Vincenzo Mainieri nacque nell'anno 1853 in Ariano Irpino, allora detta di Puglia da Giovanbattista, notaio, e da Adelaide Farinaro.

Secondogenito di tre figli, visse la sua giovinezza tra Napoli ed Ariano stessa, dove amava trascorrere i mesi estivi, accompagnandosi spesso all'onesto e fedele amministratore dei suoi beni, Giuseppe Guardabascio. Dotato di un umiltà e senso cristiano profondi, fu evidentemente toccato dalla condizione miserevole in cui versavano in quel tempo gli orfani, ifanciulli soli e bisognosi della sua Città natale. Con testamento olografico, pertanto, redatto in data 12.12.1907 e codicillo 15.5.1920 (pubblicati con verbale rogato il 30.9.1928), egli nominava erede universale dei suoi beni immobiliari, nonchè delle rendite che da essi provenivano, l'Erigendo Orfanotrofio V.Mainieri e cosi sigillava in chiusura il proprio valore espresso :

Questo è il mio testamento olografo, scritto, sottoscritto e datato di mio pugno. Restando ferme le mie ultime volontà, voglio che la mia spoglia mortale sia trasportata senza alcuna pompa e lusso e senza fiori e carrozze, e poi deposta nella fossa comune.
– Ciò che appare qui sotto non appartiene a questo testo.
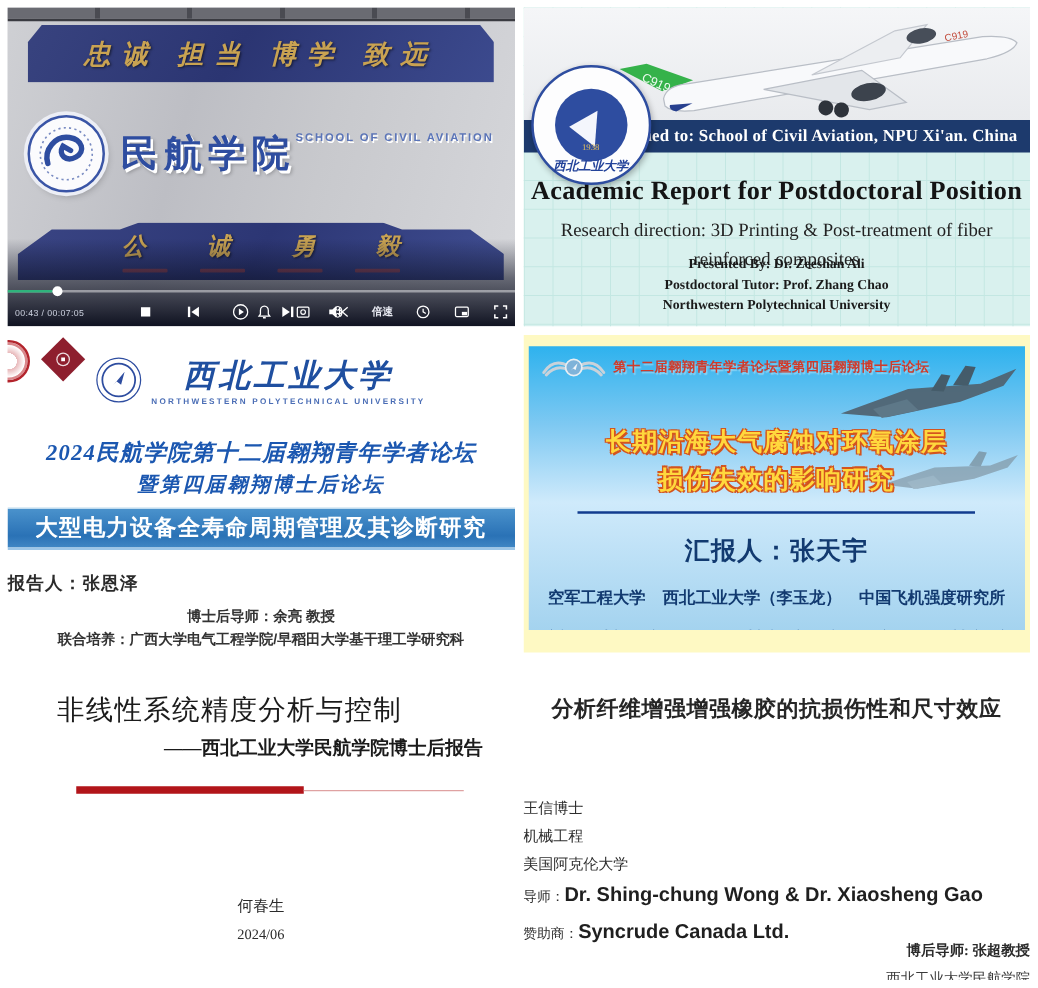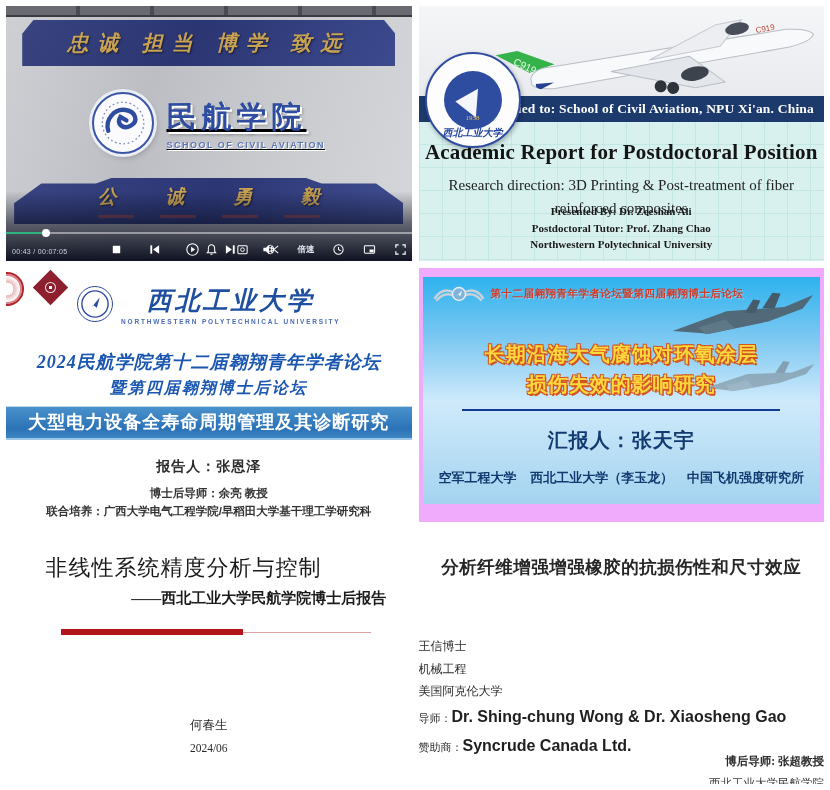"民航学院" .logo-texts { flex-direction: column -> row; text-decoration: underline -> none }
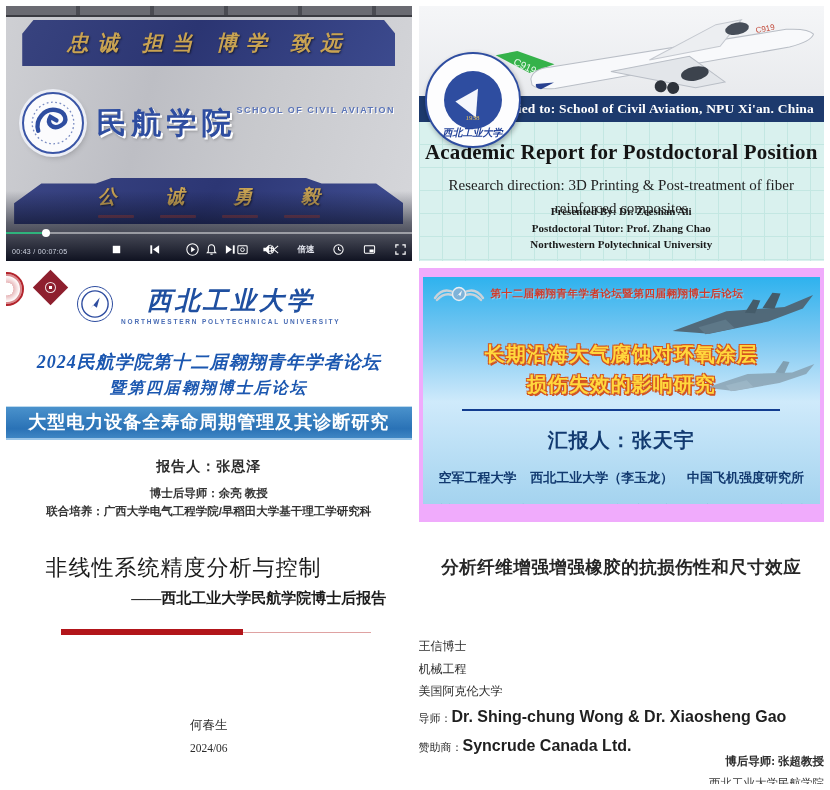"第十二届翱翔青年学者论坛暨第四届翱翔博士后论坛" .p-corr { background: #f0abfc -> #fef9c3 }
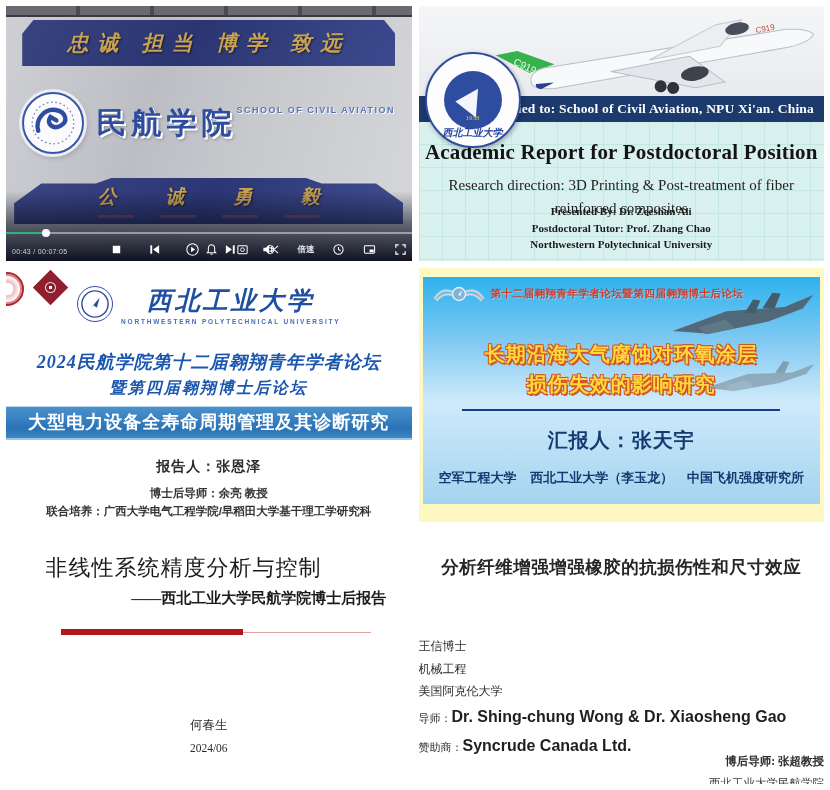"报告人：张恩泽" .power-speaker { text-align: center -> left }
Scriveva così Vincenzo Mainieri nel 1907.
Dalla sua volontà all’epoca nacque un orfanotrofio femminile. Tutti i suoi beni e il suo patrimonio donati per la realizzare di tale desiderio. Non è dato sapere molto della sua personalità. Non sappiamo se fosse un uomo retto e distinto, malvoluto o stimatissimo. Siamo però certi che ha compiuto un gesto nobile. In origine “Orfanotrofio V. Mainieri”, nel 1993, con decreto della G.R. dellla Campania il Consiglio di Amministrazione riceve autorizzazione a modificare parzialmente lo Statuto vigente, sostituendo in esso la denominazione di Orfanotrofio con l’altra ritenuta più attuale “Fondazione V. Mainieri”.

Oggi “Scuola di Formazione integrale della persona umana in disagio” per l’orientamento e la formazione di ragazzi e ragazze diversamente abili. Attualmente sono ventiquattro le persone ad usufruire dei servizi messi a disposizione nel Centro sito in via Viggiano 48, ad Ariano Irpino. La “capienza”, l’ospitalità è aperta a trenta persone.